Firms face huge cost of structured review
The FSA has announced a far-reaching review of the structured product market and is enforcing retrospective business reviews on some of the biggest sellers which could cost millions of pounds.
It says the review follows the discovery of significant advice failings among the majority of firms sampled in its review of Lehman-backed plans. It has referred three advice firms to enforcement and is telling advisers to review sales of Lehman-backed structured products and pay redress if appropriate.
It is instructing the biggest sellers/advisers to conduct wider reviews of all structured product sales and consider redress and a different sales/advice approach if appropriate.

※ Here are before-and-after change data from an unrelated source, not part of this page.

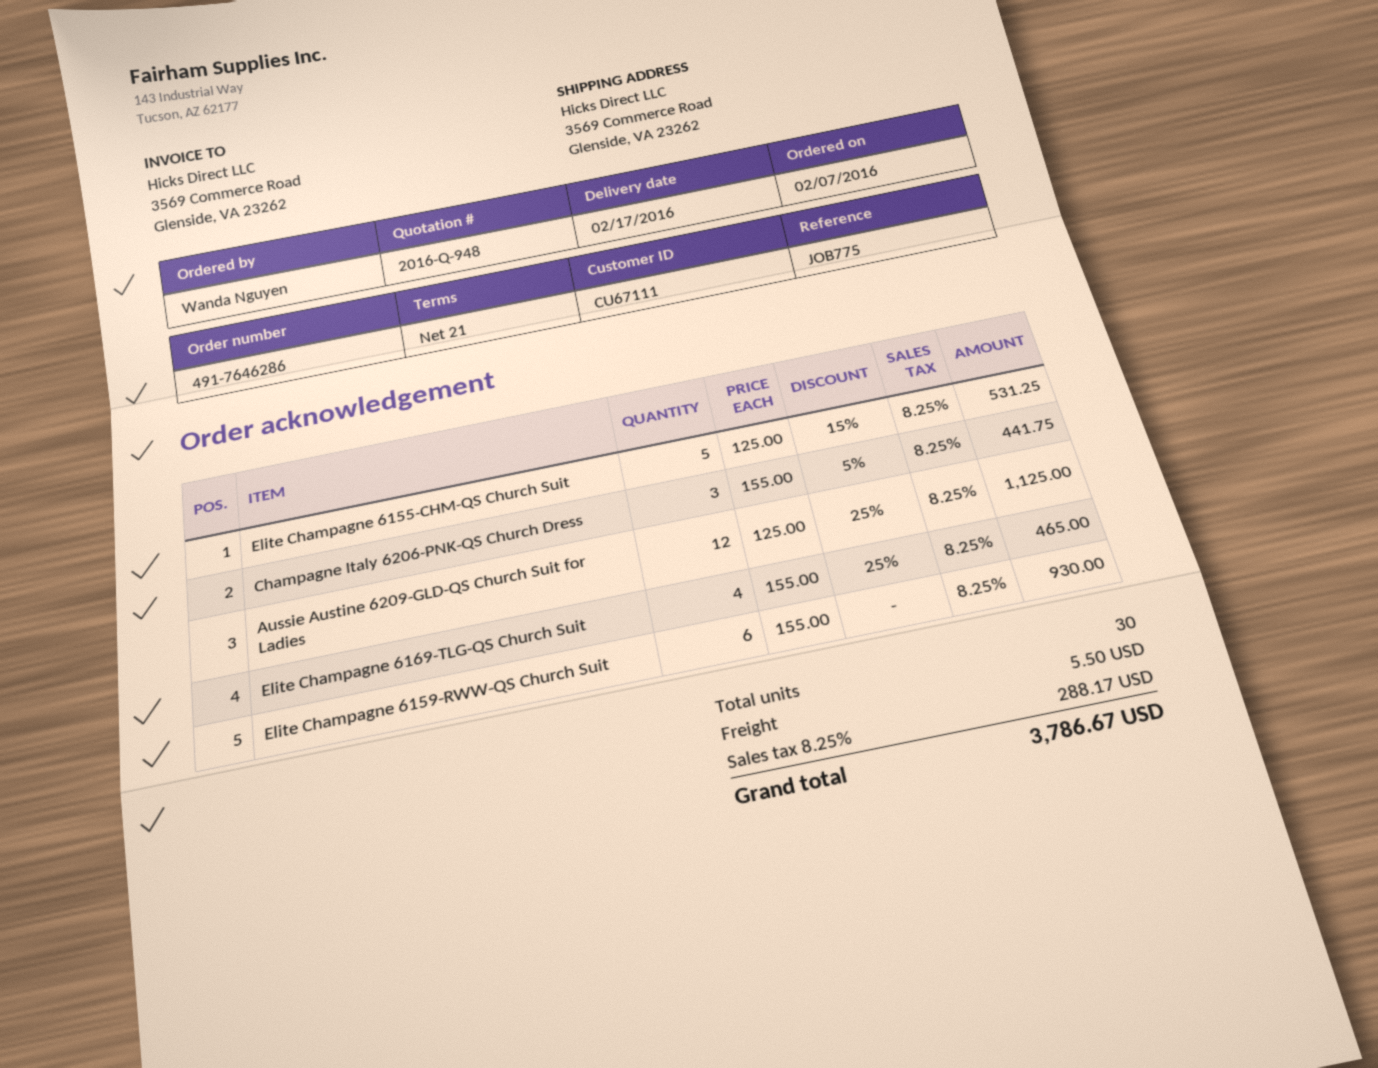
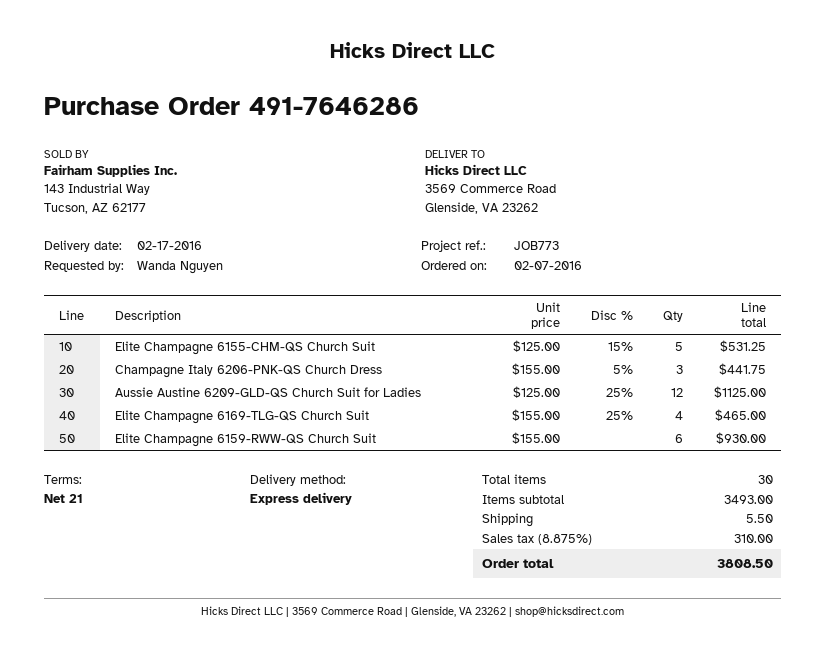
reference: JOB775 -> JOB773
tax: 8.25% = 288.17 -> 8.875% = 310.00
total: 3786.67 -> 3808.50

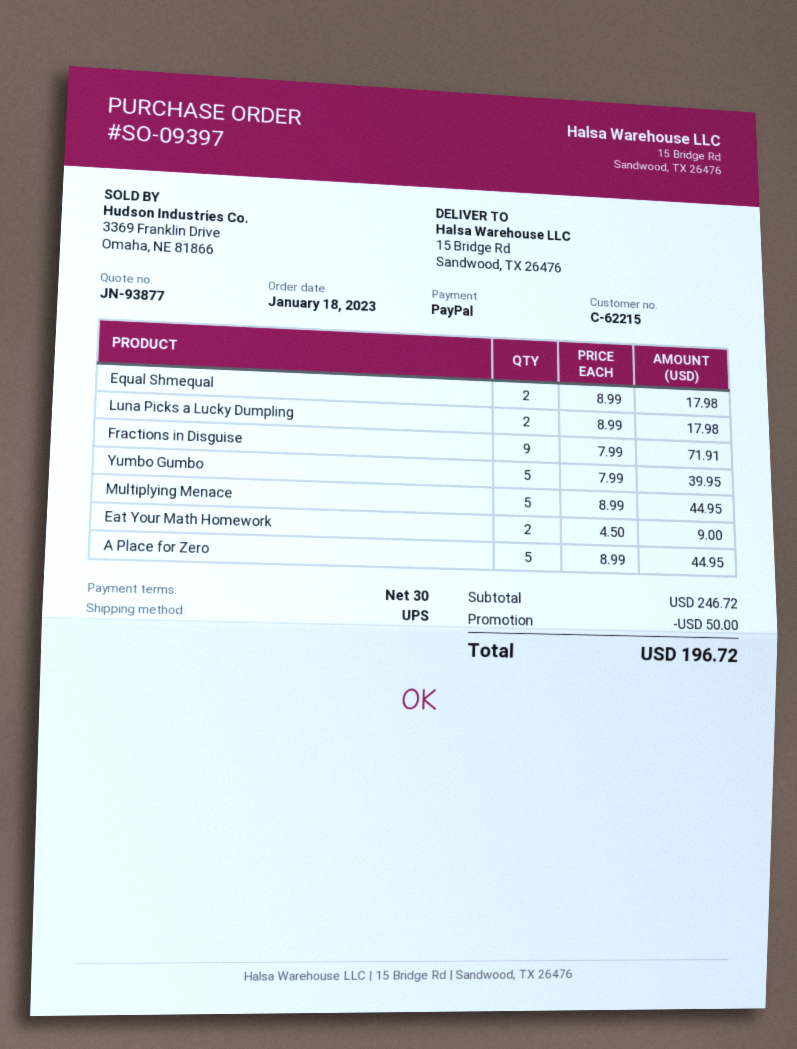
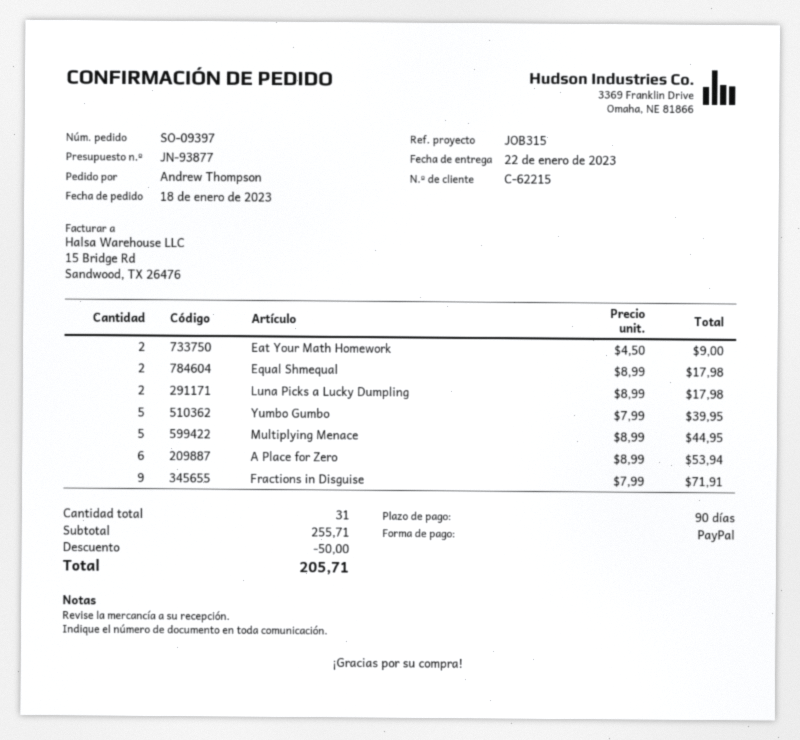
payment terms: 30 days -> 90 days
A Place for Zero: 5 x 8.99 = 44.95 -> 6 x 8.99 = 53.94
subtotal: 246.72 -> 255.71
total: 196.72 -> 205.71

The FSA found significant advice failings relating to Lehman-backed plans in nine of the 11 advice firms sampled and serious deficiencies in marketing literature by several plan managers, even after Lehman collapsed.
It reviewed 157 advised sales and found 46 per cent to be unsuitable, 23 per cent unclear and 31 per cent suitable. Reasons for unsuitability include failure to meet client needs, inappropriate exposure to risk and failures on tax planning.
The FSA is writing with complaint guidance to all other Lehman plan investors that will not be contacted as a result of the administration of NDFA, DRL and Arc Capital & Income. Arc C&I into administration this week due to liabilities on Lehman-backed products it sold.
Baronworth Investments director Colin Jackson says undertaking a past business review involves huge resources.
He says: “A lot of firms do not have the staff capacity. This is a massive market and if there has been bad advice given, then it will cost millions.”
AWD Chase de Vere says it is not facing enforcement. Head of investments research Justine Fearns says: “Reviews are always expensive and time-consuming but are for the benefit of investors.”